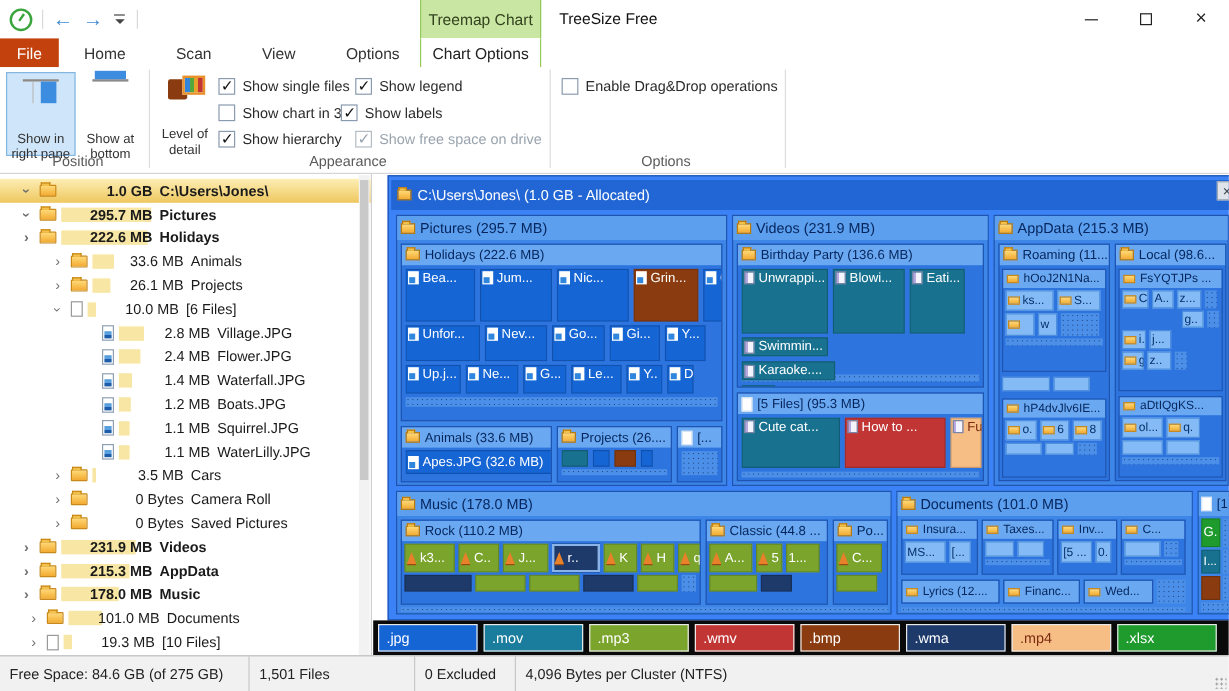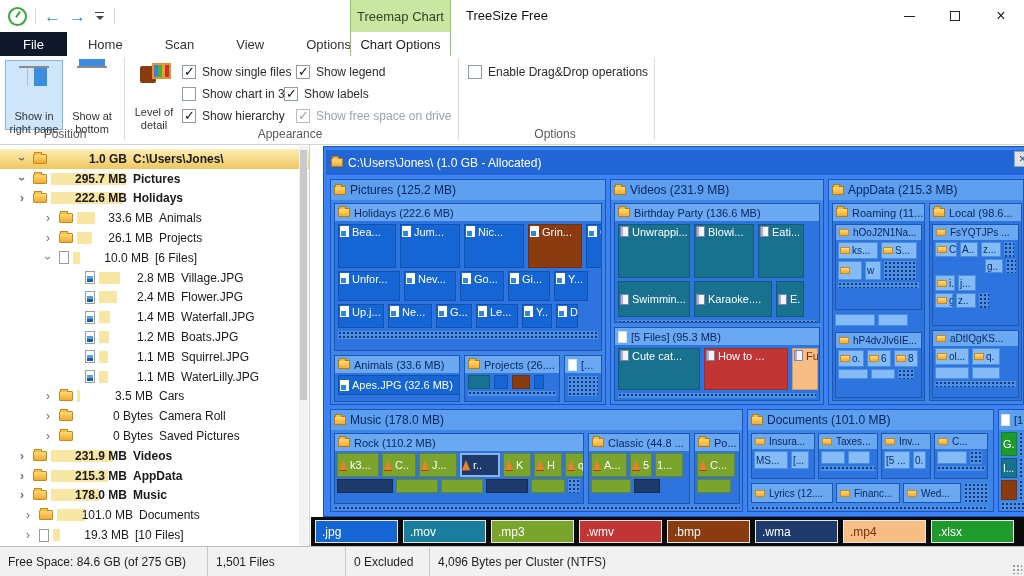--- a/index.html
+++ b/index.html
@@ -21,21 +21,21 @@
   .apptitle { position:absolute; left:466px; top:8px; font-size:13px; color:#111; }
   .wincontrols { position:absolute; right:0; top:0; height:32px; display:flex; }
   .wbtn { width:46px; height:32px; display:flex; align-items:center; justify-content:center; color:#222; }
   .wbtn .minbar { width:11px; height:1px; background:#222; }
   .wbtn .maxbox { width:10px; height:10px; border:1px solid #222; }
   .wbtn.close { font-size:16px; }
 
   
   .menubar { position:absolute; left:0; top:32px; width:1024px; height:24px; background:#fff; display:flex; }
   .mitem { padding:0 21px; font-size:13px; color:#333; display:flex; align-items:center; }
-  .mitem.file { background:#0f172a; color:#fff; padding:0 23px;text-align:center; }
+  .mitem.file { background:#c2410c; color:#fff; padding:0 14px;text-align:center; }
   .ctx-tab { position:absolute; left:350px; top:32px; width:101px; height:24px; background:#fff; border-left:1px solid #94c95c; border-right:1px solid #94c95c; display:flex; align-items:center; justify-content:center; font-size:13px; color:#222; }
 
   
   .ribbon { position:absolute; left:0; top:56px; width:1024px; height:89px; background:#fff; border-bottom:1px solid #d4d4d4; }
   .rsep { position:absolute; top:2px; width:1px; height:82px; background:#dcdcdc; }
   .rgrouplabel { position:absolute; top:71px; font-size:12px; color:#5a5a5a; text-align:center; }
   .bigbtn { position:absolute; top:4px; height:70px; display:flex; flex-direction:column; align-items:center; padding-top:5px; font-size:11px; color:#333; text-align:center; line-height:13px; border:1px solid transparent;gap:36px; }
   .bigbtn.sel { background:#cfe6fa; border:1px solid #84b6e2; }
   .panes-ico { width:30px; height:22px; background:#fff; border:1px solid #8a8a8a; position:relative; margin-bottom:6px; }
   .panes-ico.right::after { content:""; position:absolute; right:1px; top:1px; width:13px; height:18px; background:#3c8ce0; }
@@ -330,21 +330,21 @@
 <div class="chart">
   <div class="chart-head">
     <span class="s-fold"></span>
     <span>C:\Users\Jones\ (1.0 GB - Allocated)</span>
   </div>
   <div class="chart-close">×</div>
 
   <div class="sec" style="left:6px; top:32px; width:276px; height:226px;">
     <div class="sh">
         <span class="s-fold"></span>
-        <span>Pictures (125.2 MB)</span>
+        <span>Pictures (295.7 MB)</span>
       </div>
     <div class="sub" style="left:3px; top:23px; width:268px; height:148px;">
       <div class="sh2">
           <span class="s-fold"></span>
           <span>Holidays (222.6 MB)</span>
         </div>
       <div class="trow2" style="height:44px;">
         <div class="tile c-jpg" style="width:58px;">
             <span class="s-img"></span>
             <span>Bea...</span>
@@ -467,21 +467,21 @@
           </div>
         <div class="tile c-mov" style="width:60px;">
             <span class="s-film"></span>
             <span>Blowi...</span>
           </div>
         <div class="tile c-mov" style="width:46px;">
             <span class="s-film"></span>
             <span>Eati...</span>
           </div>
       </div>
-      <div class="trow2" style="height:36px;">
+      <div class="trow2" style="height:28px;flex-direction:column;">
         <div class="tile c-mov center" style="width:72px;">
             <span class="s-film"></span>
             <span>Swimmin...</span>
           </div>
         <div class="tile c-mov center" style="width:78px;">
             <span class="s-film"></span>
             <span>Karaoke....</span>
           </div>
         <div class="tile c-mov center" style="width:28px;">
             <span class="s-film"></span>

• Assigned task:
Provide an exact copy of the records, excluding every picture.

• Answer area:
--- a/index.html
+++ b/index.html
@@ -21,21 +21,21 @@
   .apptitle { position:absolute; left:466px; top:8px; font-size:13px; color:#111; }
   .wincontrols { position:absolute; right:0; top:0; height:32px; display:flex; }
   .wbtn { width:46px; height:32px; display:flex; align-items:center; justify-content:center; color:#222; }
   .wbtn .minbar { width:11px; height:1px; background:#222; }
   .wbtn .maxbox { width:10px; height:10px; border:1px solid #222; }
   .wbtn.close { font-size:16px; }
 
   
   .menubar { position:absolute; left:0; top:32px; width:1024px; height:24px; background:#fff; display:flex; }
   .mitem { padding:0 21px; font-size:13px; color:#333; display:flex; align-items:center; }
-  .mitem.file { background:#0f172a; color:#fff; padding:0 23px;text-align:center; }
+  .mitem.file { background:#c2410c; color:#fff; padding:0 14px;text-align:center; }
   .ctx-tab { position:absolute; left:350px; top:32px; width:101px; height:24px; background:#fff; border-left:1px solid #94c95c; border-right:1px solid #94c95c; display:flex; align-items:center; justify-content:center; font-size:13px; color:#222; }
 
   
   .ribbon { position:absolute; left:0; top:56px; width:1024px; height:89px; background:#fff; border-bottom:1px solid #d4d4d4; }
   .rsep { position:absolute; top:2px; width:1px; height:82px; background:#dcdcdc; }
   .rgrouplabel { position:absolute; top:71px; font-size:12px; color:#5a5a5a; text-align:center; }
   .bigbtn { position:absolute; top:4px; height:70px; display:flex; flex-direction:column; align-items:center; padding-top:5px; font-size:11px; color:#333; text-align:center; line-height:13px; border:1px solid transparent;gap:36px; }
   .bigbtn.sel { background:#cfe6fa; border:1px solid #84b6e2; }
   .panes-ico { width:30px; height:22px; background:#fff; border:1px solid #8a8a8a; position:relative; margin-bottom:6px; }
   .panes-ico.right::after { content:""; position:absolute; right:1px; top:1px; width:13px; height:18px; background:#3c8ce0; }
@@ -330,21 +330,21 @@
 <div class="chart">
   <div class="chart-head">
     <span class="s-fold"></span>
     <span>C:\Users\Jones\ (1.0 GB - Allocated)</span>
   </div>
   <div class="chart-close">×</div>
 
   <div class="sec" style="left:6px; top:32px; width:276px; height:226px;">
     <div class="sh">
         <span class="s-fold"></span>
-        <span>Pictures (125.2 MB)</span>
+        <span>Pictures (295.7 MB)</span>
       </div>
     <div class="sub" style="left:3px; top:23px; width:268px; height:148px;">
       <div class="sh2">
           <span class="s-fold"></span>
           <span>Holidays (222.6 MB)</span>
         </div>
       <div class="trow2" style="height:44px;">
         <div class="tile c-jpg" style="width:58px;">
             <span class="s-img"></span>
             <span>Bea...</span>
@@ -467,21 +467,21 @@
           </div>
         <div class="tile c-mov" style="width:60px;">
             <span class="s-film"></span>
             <span>Blowi...</span>
           </div>
         <div class="tile c-mov" style="width:46px;">
             <span class="s-film"></span>
             <span>Eati...</span>
           </div>
       </div>
-      <div class="trow2" style="height:36px;">
+      <div class="trow2" style="height:28px;flex-direction:column;">
         <div class="tile c-mov center" style="width:72px;">
             <span class="s-film"></span>
             <span>Swimmin...</span>
           </div>
         <div class="tile c-mov center" style="width:78px;">
             <span class="s-film"></span>
             <span>Karaoke....</span>
           </div>
         <div class="tile c-mov center" style="width:28px;">
             <span class="s-film"></span>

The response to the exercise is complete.